こんにちは。今回はこんなテーマでやっていきます。
待ち行列理論を学習する際に頻出するのが「ワーニエ法」と「ジャクソン法」です。
どちらもネットワーク化された待ち行列を分析する手法ですが、扱えるシステムの種類や前提条件が異なります。
本記事では両者の違いを、初心者にもわかりやすくWordPress向けに整理して解説します。
目次
ワーニエ法とは?
ワーニエ法(Whitt’s method)は、複雑な待ち行列ネットワークを単一の待ち行列に置き換えて解析する近似手法です。

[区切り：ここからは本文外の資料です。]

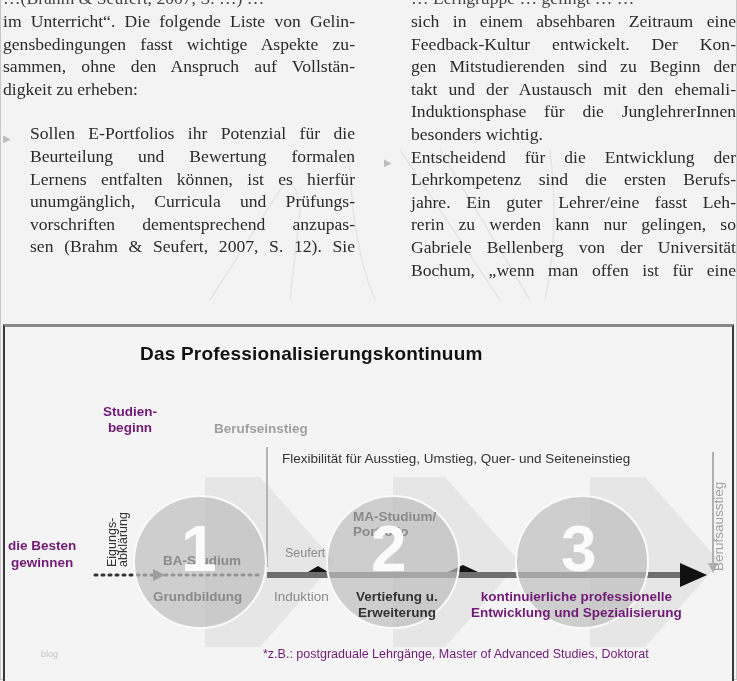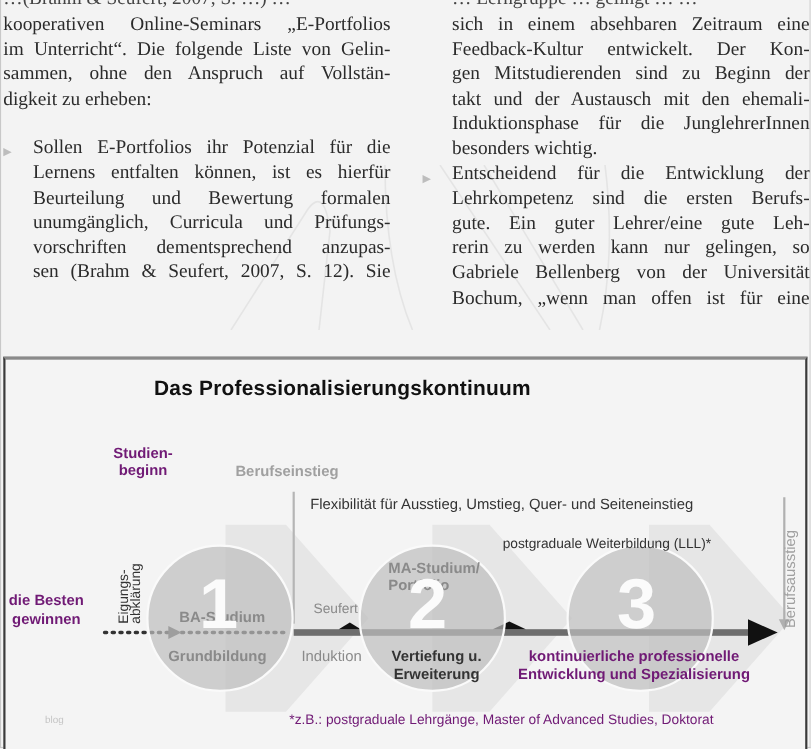--- a/index.html
+++ b/index.html
@@ -53,7 +53,6 @@
   <div class="cut-line">
       <span>…(Brahm &amp; Seufert, 2007, S. …) …</span>
     </div>
-  <span class="line">kooperativen Online-Seminars „E-Portfolios</span>
   <span class="line">im Unterricht“. Die folgende Liste von Gelin-</span>
   <span class="line">sammen, ohne den Anspruch auf Vollstän-</span>
   <span class="line last">digkeit zu erheben:</span>

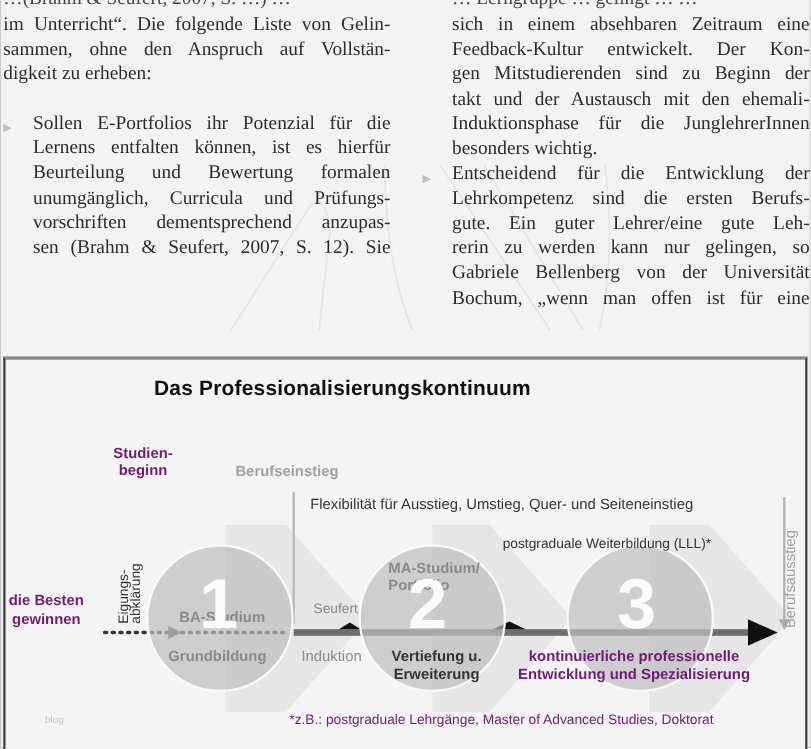--- a/index.html
+++ b/index.html
@@ -54,6 +54,7 @@
       <span>…(Brahm &amp; Seufert, 2007, S. …) …</span>
     </div>
   <span class="line">im Unterricht“. Die folgende Liste von Gelin-</span>
+  <span class="line">gensbedingungen fasst wichtige Aspekte zu-</span>
   <span class="line">sammen, ohne den Anspruch auf Vollstän-</span>
   <span class="line last">digkeit zu erheben:</span>
   <div class="para-gap"></div>

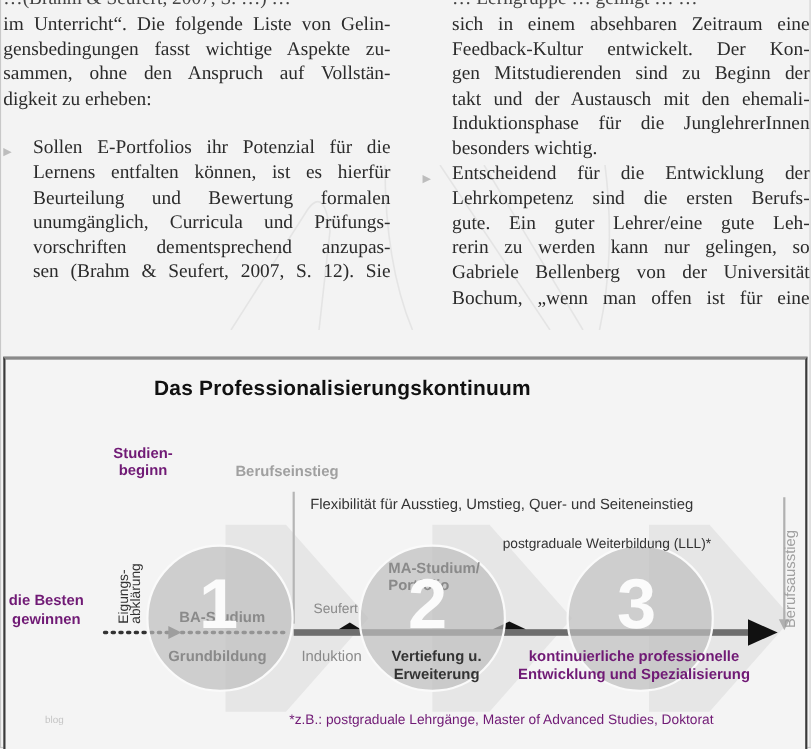--- a/index.html
+++ b/index.html
@@ -62,8 +62,8 @@
     <span class="bullet" style="left:0;top:6px">▶</span>
     <div class="indent">
       <span class="line">Sollen E-Portfolios ihr Potenzial für die</span>
+      <span class="line">Beurteilung und Bewertung formalen</span>
       <span class="line">Lernens entfalten können, ist es hierfür</span>
-      <span class="line">Beurteilung und Bewertung formalen</span>
       <span class="line">unumgänglich, Curricula und Prüfungs-</span>
       <span class="line">vorschriften dementsprechend anzupas-</span>
       <span class="line">sen (Brahm &amp; Seufert, 2007, S. 12). Sie</span>

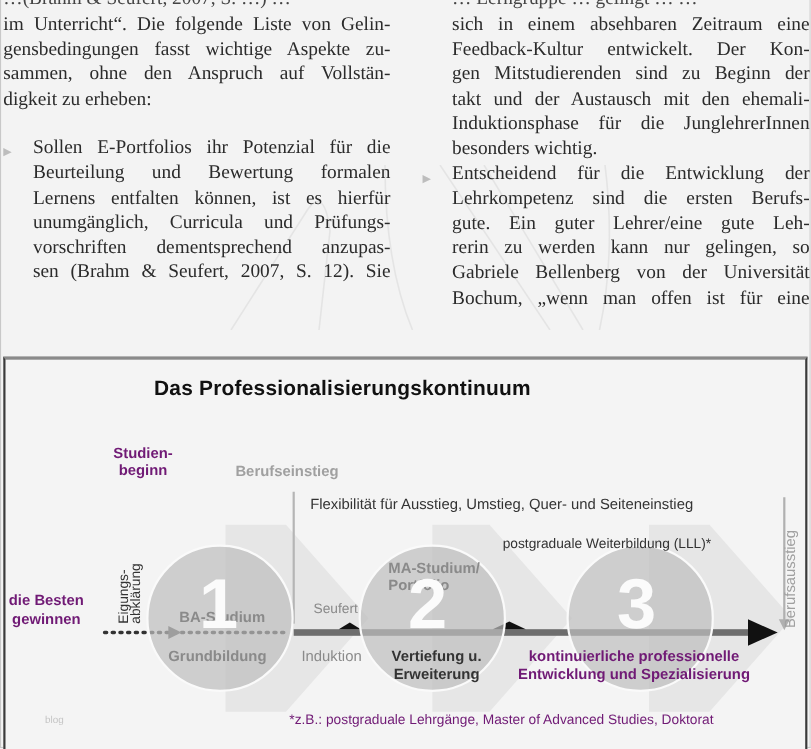--- a/index.html
+++ b/index.html
@@ -85,7 +85,7 @@
     <span class="bullet" style="left:-27px;top:6px">▶</span>
     <span class="line">Entscheidend für die Entwicklung der</span>
     <span class="line">Lehrkompetenz sind die ersten Berufs-</span>
-    <span class="line">gute. Ein guter Lehrer/eine gute Leh-</span>
+    <span class="line">jahre. Ein guter Lehrer/eine fasst Leh-</span>
     <span class="line">rerin zu werden kann nur gelingen, so</span>
     <span class="line">Gabriele Bellenberg von der Universität</span>
     <span class="line">Bochum, „wenn man offen ist für eine</span>

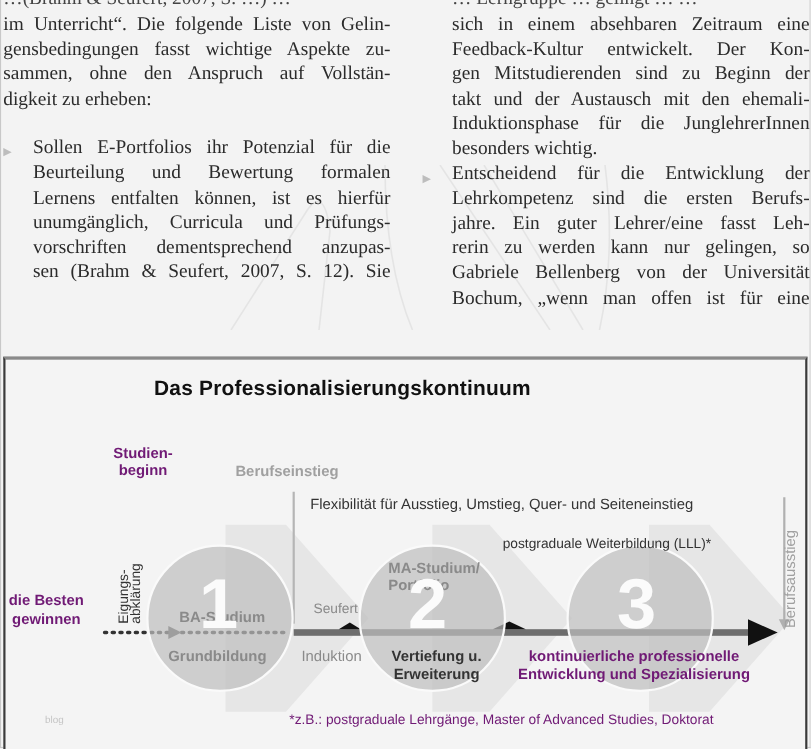--- a/index.html
+++ b/index.html
@@ -124,7 +124,6 @@
   </div>
   <div class="abs bold t-lgrey fs13" style="left:209px;top:94px">Berufseinstieg</div>
   <div class="abs t-mid fs13" style="left:277px;top:124px">Flexibilität für Ausstieg, Umstieg, Quer- und Seiteneinstieg</div>
-  <div class="abs t-mid fs12" style="left:452px;top:160px">postgraduale Weiterbildung (LLL)*</div>
 
   <div class="vtext t-lgrey fs13" style="left:706px;top:244px">Berufsausstieg</div>
 

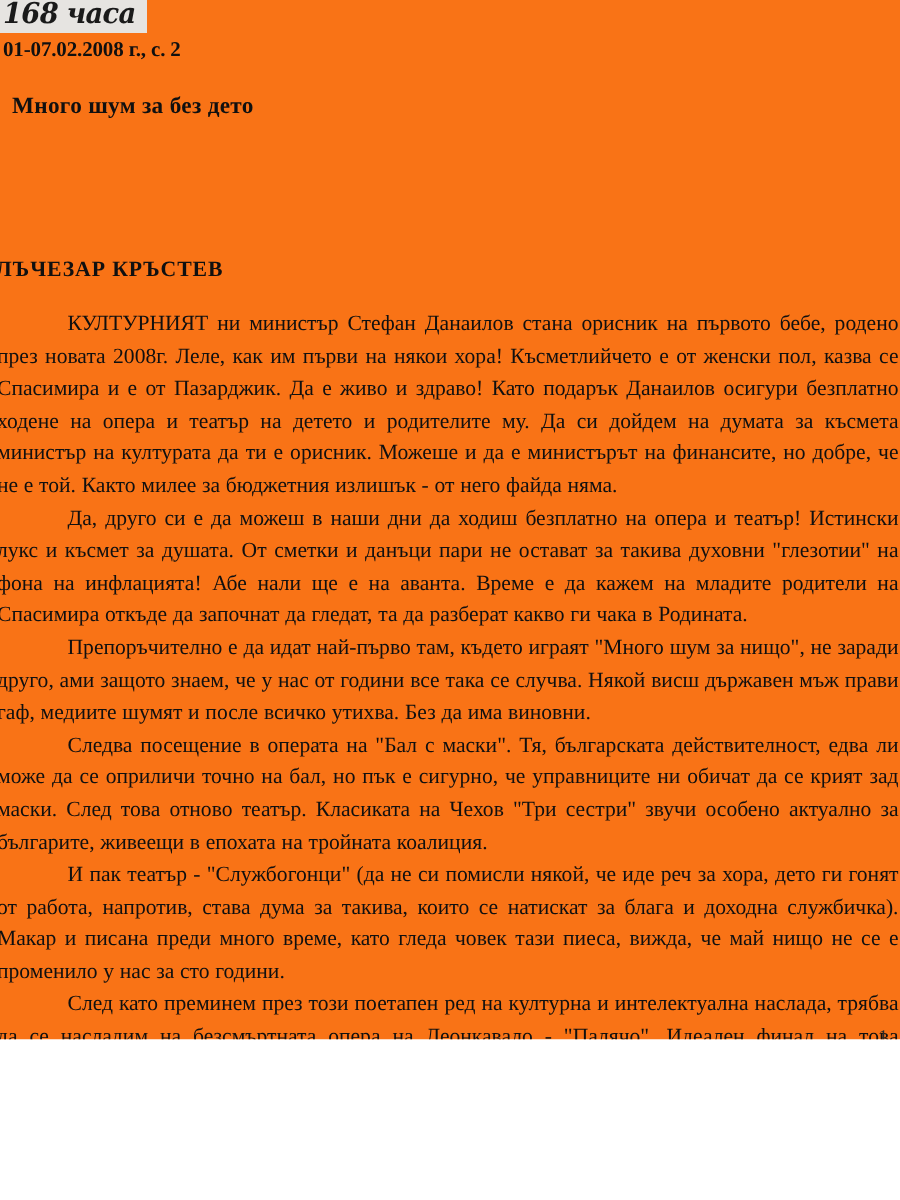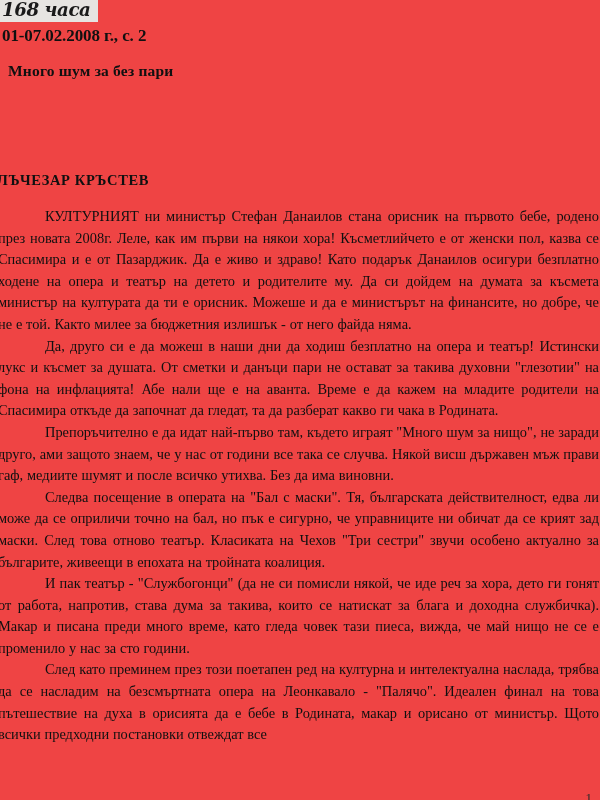--- a/index.html
+++ b/index.html
@@ -11,8 +11,8 @@
   .page {
     position: relative;
     width: 600px;
-    height: 800px;
-    background: #ef4444;
+    height: 693px;
+    background: #f97316;
     overflow: hidden;
     font-family: "Liberation Serif", "DejaVu Serif", serif;
     color: #101010;

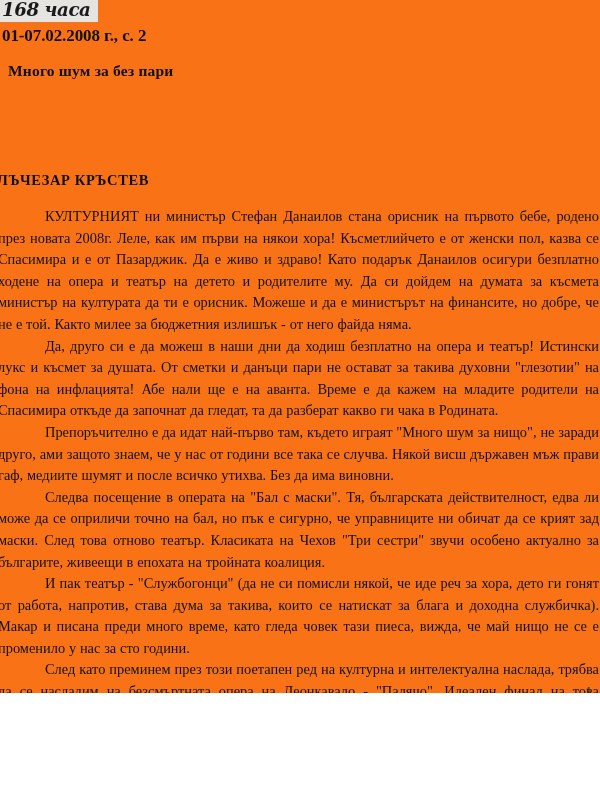--- a/index.html
+++ b/index.html
@@ -47,7 +47,7 @@
     position: absolute;
     left: 2px;
     top: 26px;
-    font-size: 17px;
+    font-size: 14px;
     font-weight: bold;
     letter-spacing: -0.1px;
     white-space: nowrap;

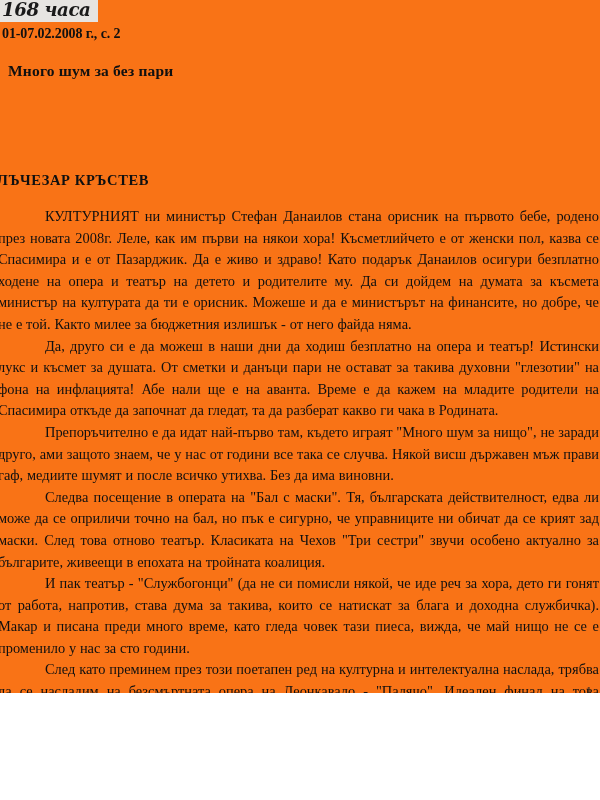--- a/index.html
+++ b/index.html
@@ -123,7 +123,7 @@
 
   <div class="issue-line">01-07.02.2008 г., с. 2</div>
 
-  <div class="headline">Много шум за без пари</div>
+  <div class="headline">Много шум за без дето</div>
 
 
   <div class="byline">ЛЪЧЕЗАР КРЪСТЕВ</div>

到着率・サービス率・分岐確率などのパラメータを使い、ネットワーク全体を“等価な1つの系”として扱えるため、計算量を大きく削減できるのが特徴です。
特に、到着パターンが多様であったり、サービス時間分布が指数分布に従わないケースでも適用しやすく、柔軟性の高いアプローチとして利用されます。
ジャクソン法とは?
ジャクソン法(Jackson network)は、待ち行列ネットワークがジャクソンネットワークの前提を満たす場合に厳密解が得られる解析手法です。前提条件は以下の通りです。
- 到着はポアソン過程
- サービス時間は指数分布
- 状態はマルコフ性を持つ
- 各ノードは独立に解析可能
これらが満たされると、各ノードを個別にM/M/1やM/M/cとして扱い、ネットワーク全体の到着率を分岐確率から計算することで、厳密に性能評価ができます。
ワーニエ法とジャクソン法の主な違い
| 項目 | ワーニエ法 | ジャクソン法 |
|---|---|---|
| 解析の種類 | 近似解 | 厳密解 |
| 適用できるシステム | 非指数分布・一般のネットワークに対応 | 指数分布ベースのジャクソンネットワークのみ |
| 計算のしやすさ | 等価系への置換により計算が簡単 | ノードごとに厳密に計算可能 |
| 柔軟性 | 高い | 前提条件が厳しい |
最後に どちらを使うべき?
厳密解を求めたい場合は「ジャクソン法」、現実の複雑なネットワークを手軽に評価したい場合は「ワーニエ法」が向いています。
待ち行列ネットワークの性質や分布特性を踏まえて、最適な手法を選ぶことが重要です。
今回は以上です。ご覧いただきありがとうございました。